Records to process |
######

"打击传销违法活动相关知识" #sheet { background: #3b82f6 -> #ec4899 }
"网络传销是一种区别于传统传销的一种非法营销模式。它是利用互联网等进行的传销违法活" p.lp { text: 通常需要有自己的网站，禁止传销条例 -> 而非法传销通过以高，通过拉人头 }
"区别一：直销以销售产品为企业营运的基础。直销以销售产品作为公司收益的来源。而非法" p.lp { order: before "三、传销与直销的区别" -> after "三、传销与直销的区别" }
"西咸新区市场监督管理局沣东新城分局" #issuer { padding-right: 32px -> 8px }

######

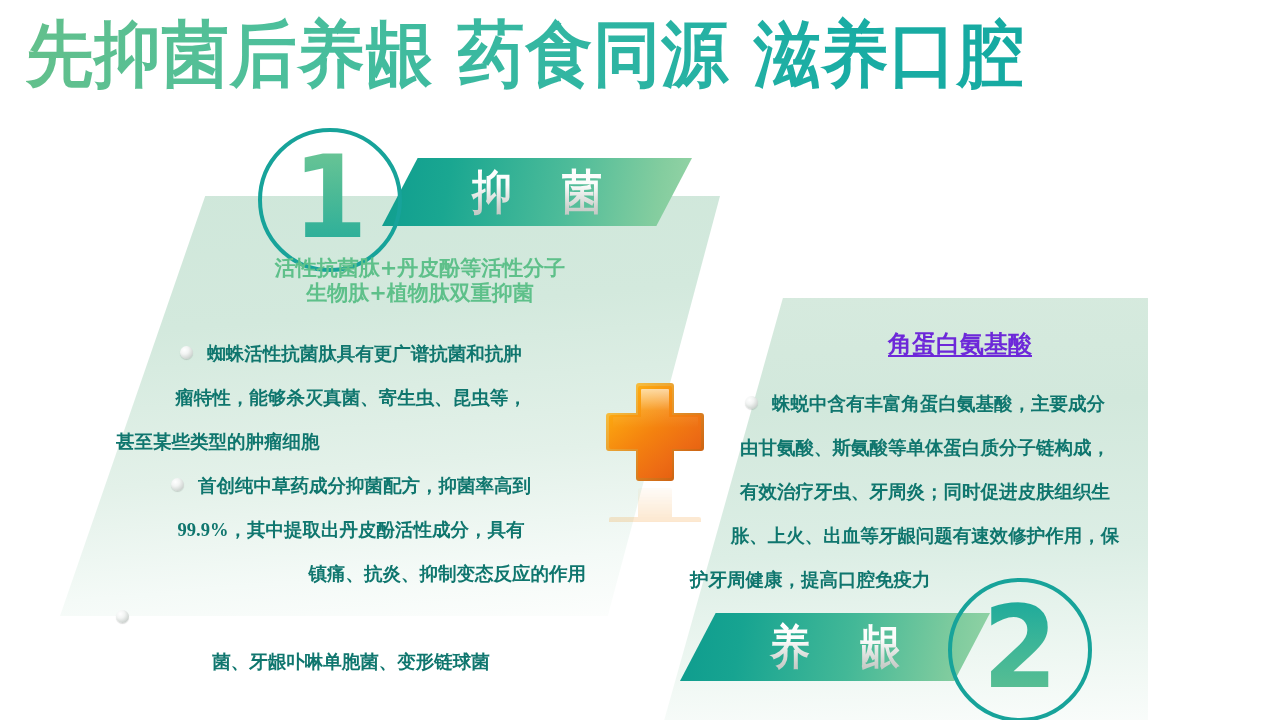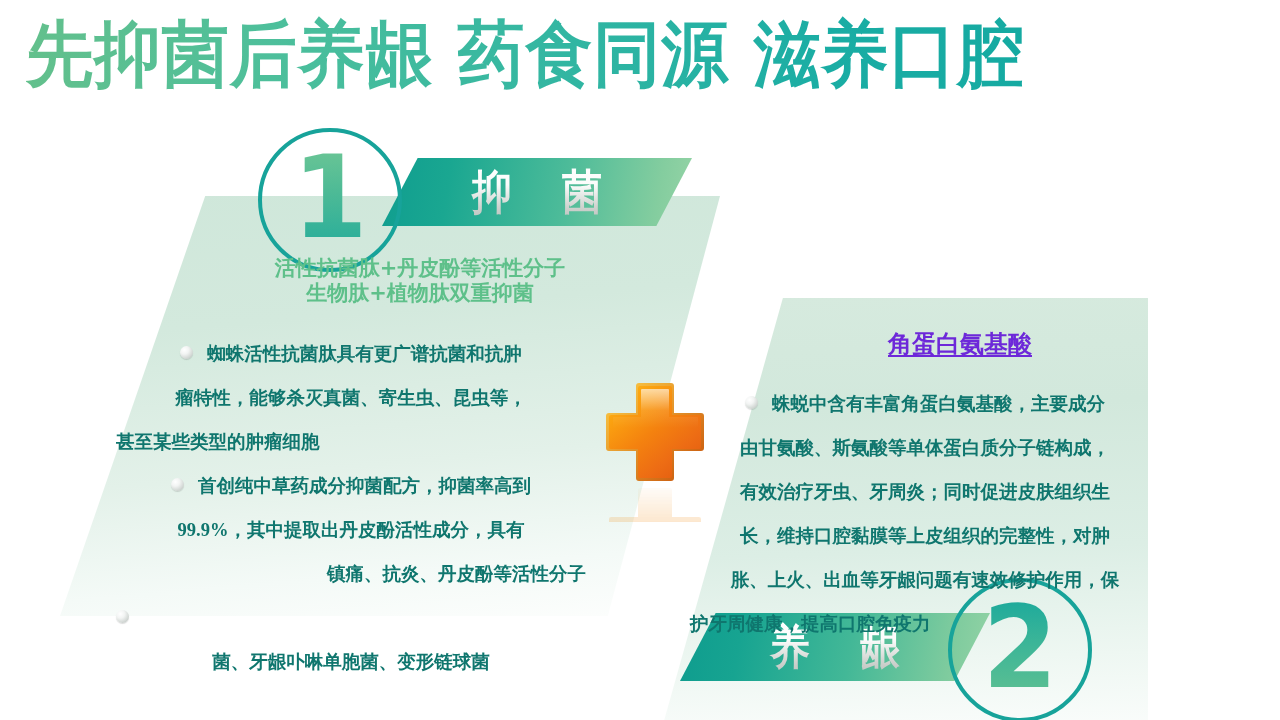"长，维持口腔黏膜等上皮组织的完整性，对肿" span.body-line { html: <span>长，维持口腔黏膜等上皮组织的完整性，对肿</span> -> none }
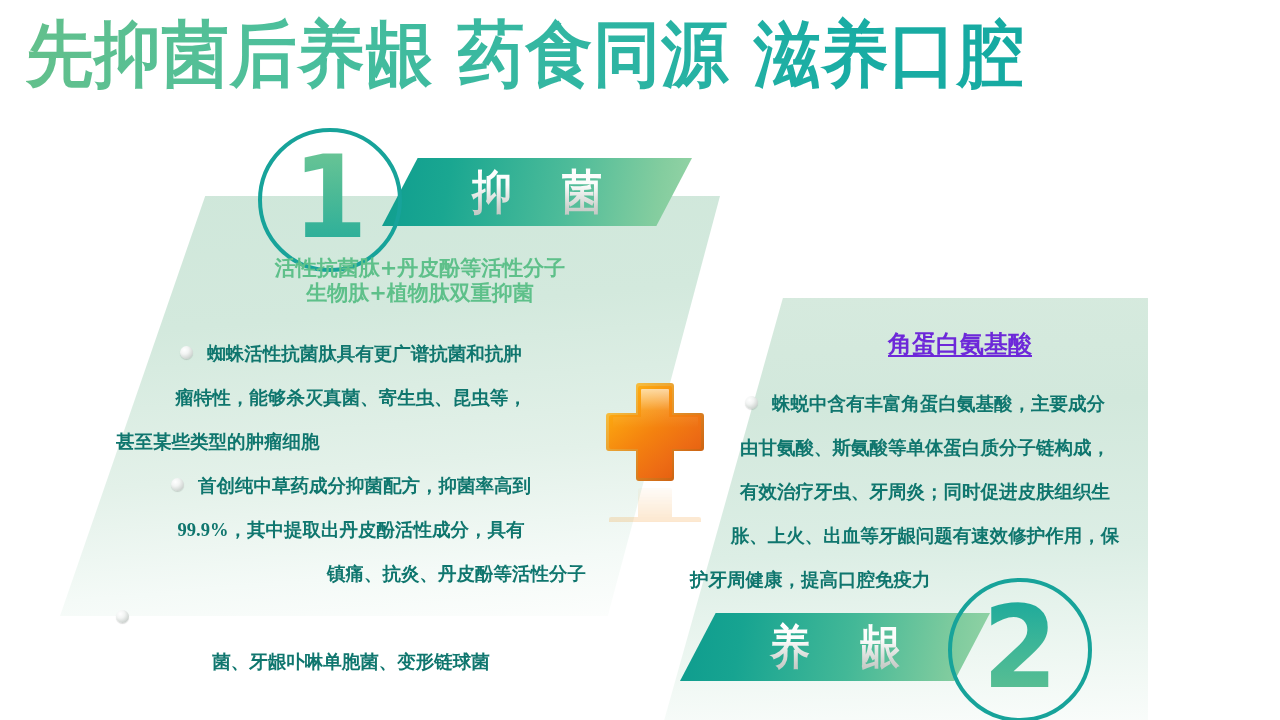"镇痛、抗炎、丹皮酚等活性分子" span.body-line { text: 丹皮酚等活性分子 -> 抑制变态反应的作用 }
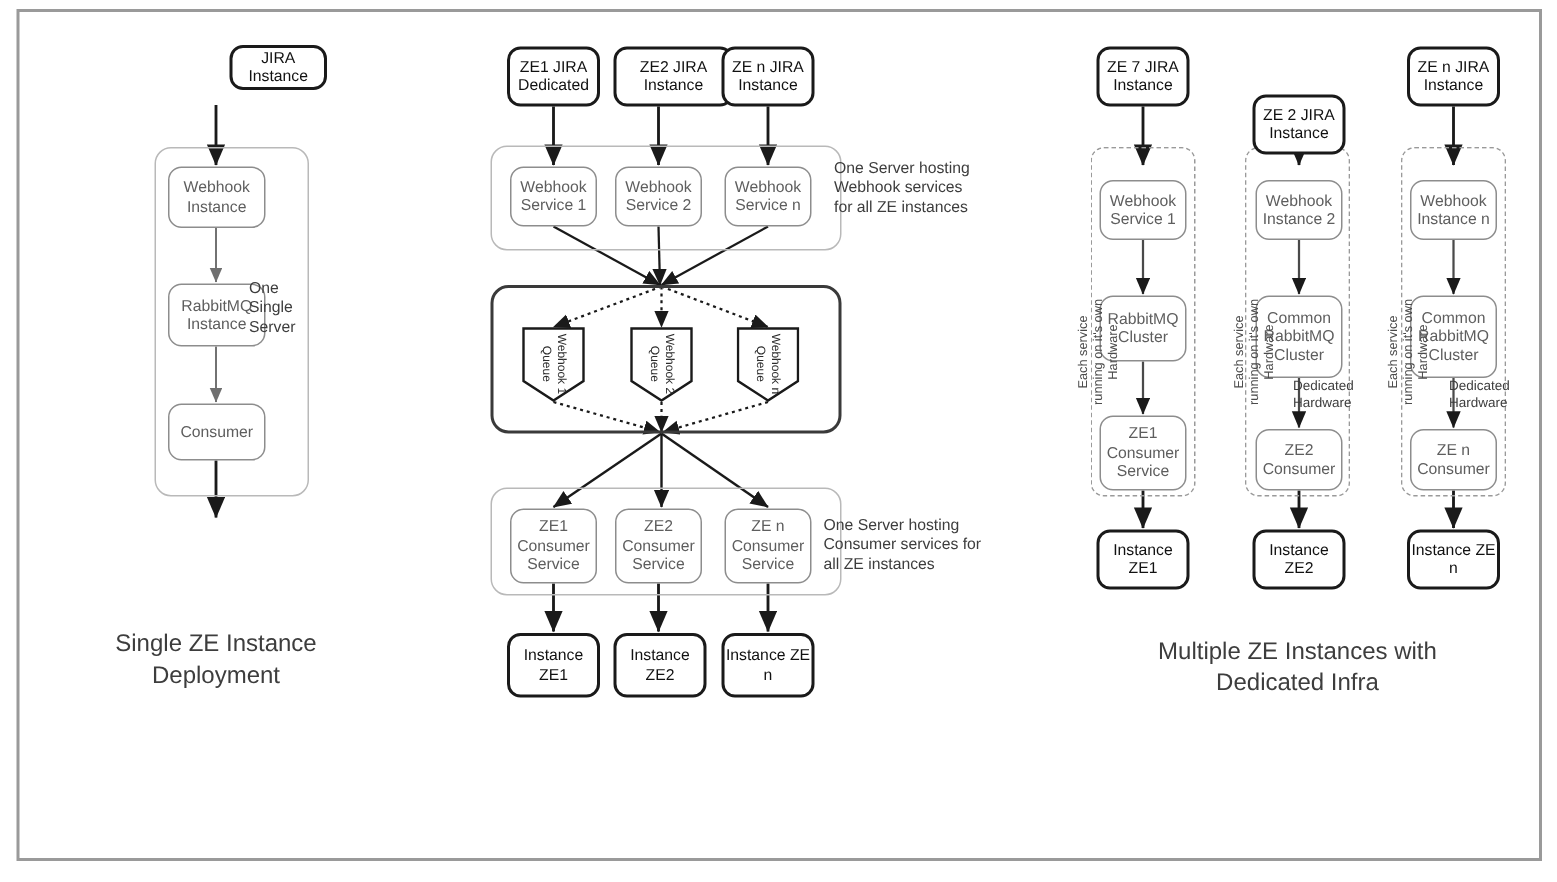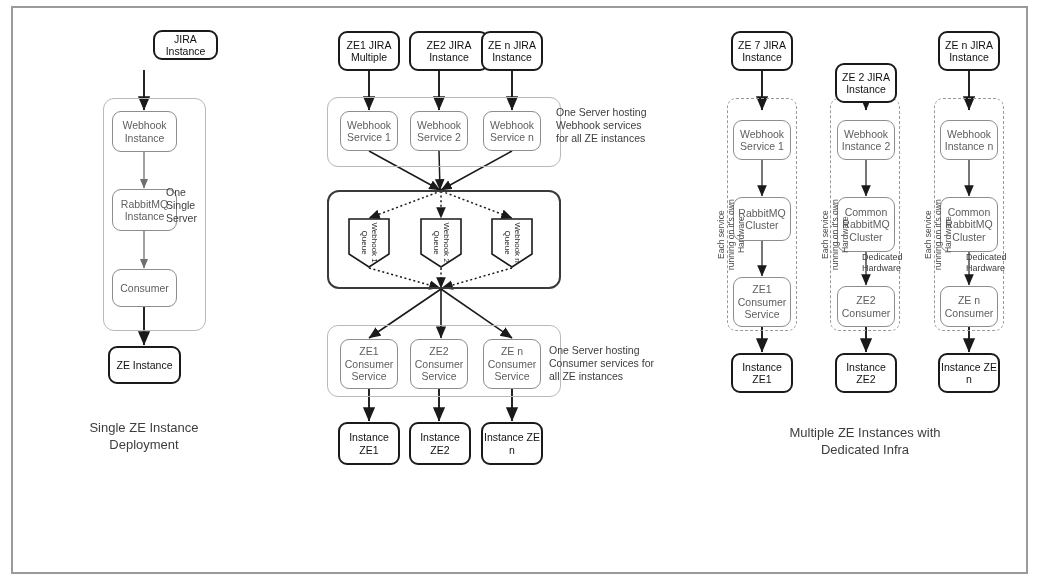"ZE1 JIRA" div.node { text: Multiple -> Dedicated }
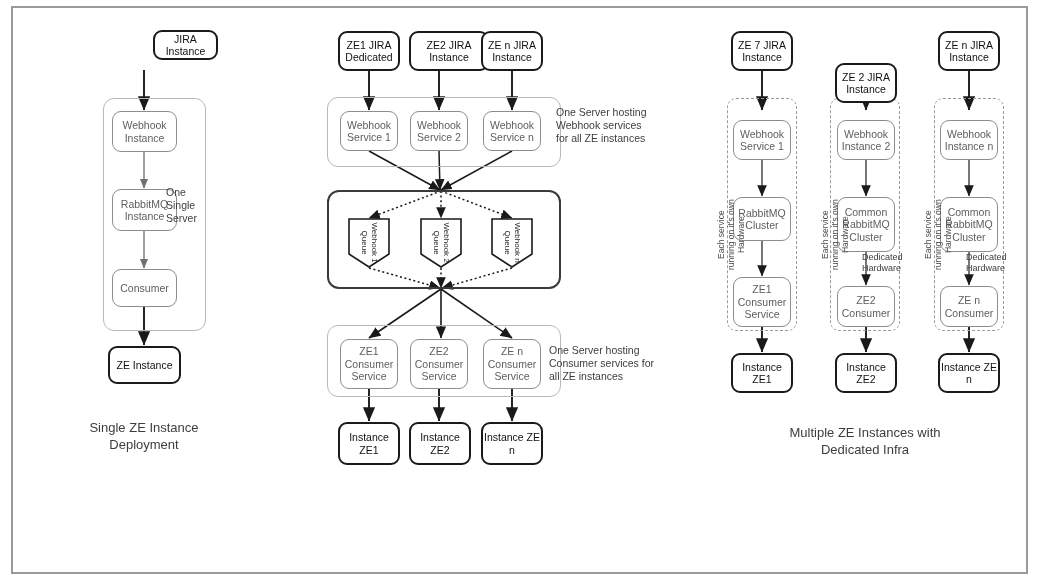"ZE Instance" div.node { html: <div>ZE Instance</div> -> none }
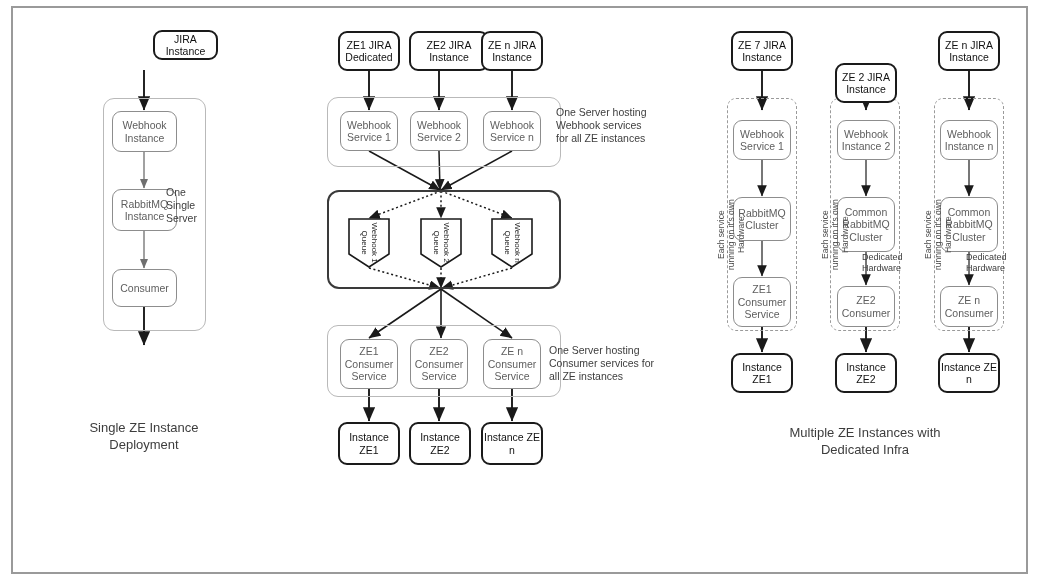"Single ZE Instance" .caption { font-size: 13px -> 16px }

######

Aim of the exercise | Go back to the listing above and reproduce, exactly, the stretch from the line bearing "html: <span>长，维持口腔黏膜等上皮组织的完整性，对肿</span> ->" through the line bearing "font-size: 13px ->", without its pictures.

Response area |
"长，维持口腔黏膜等上皮组织的完整性，对肿" span.body-line { html: <span>长，维持口腔黏膜等上皮组织的完整性，对肿</span> -> none }
"镇痛、抗炎、丹皮酚等活性分子" span.body-line { text: 丹皮酚等活性分子 -> 抑制变态反应的作用 }
"ZE1 JIRA" div.node { text: Multiple -> Dedicated }
"ZE Instance" div.node { html: <div>ZE Instance</div> -> none }
"Single ZE Instance" .caption { font-size: 13px -> 16px }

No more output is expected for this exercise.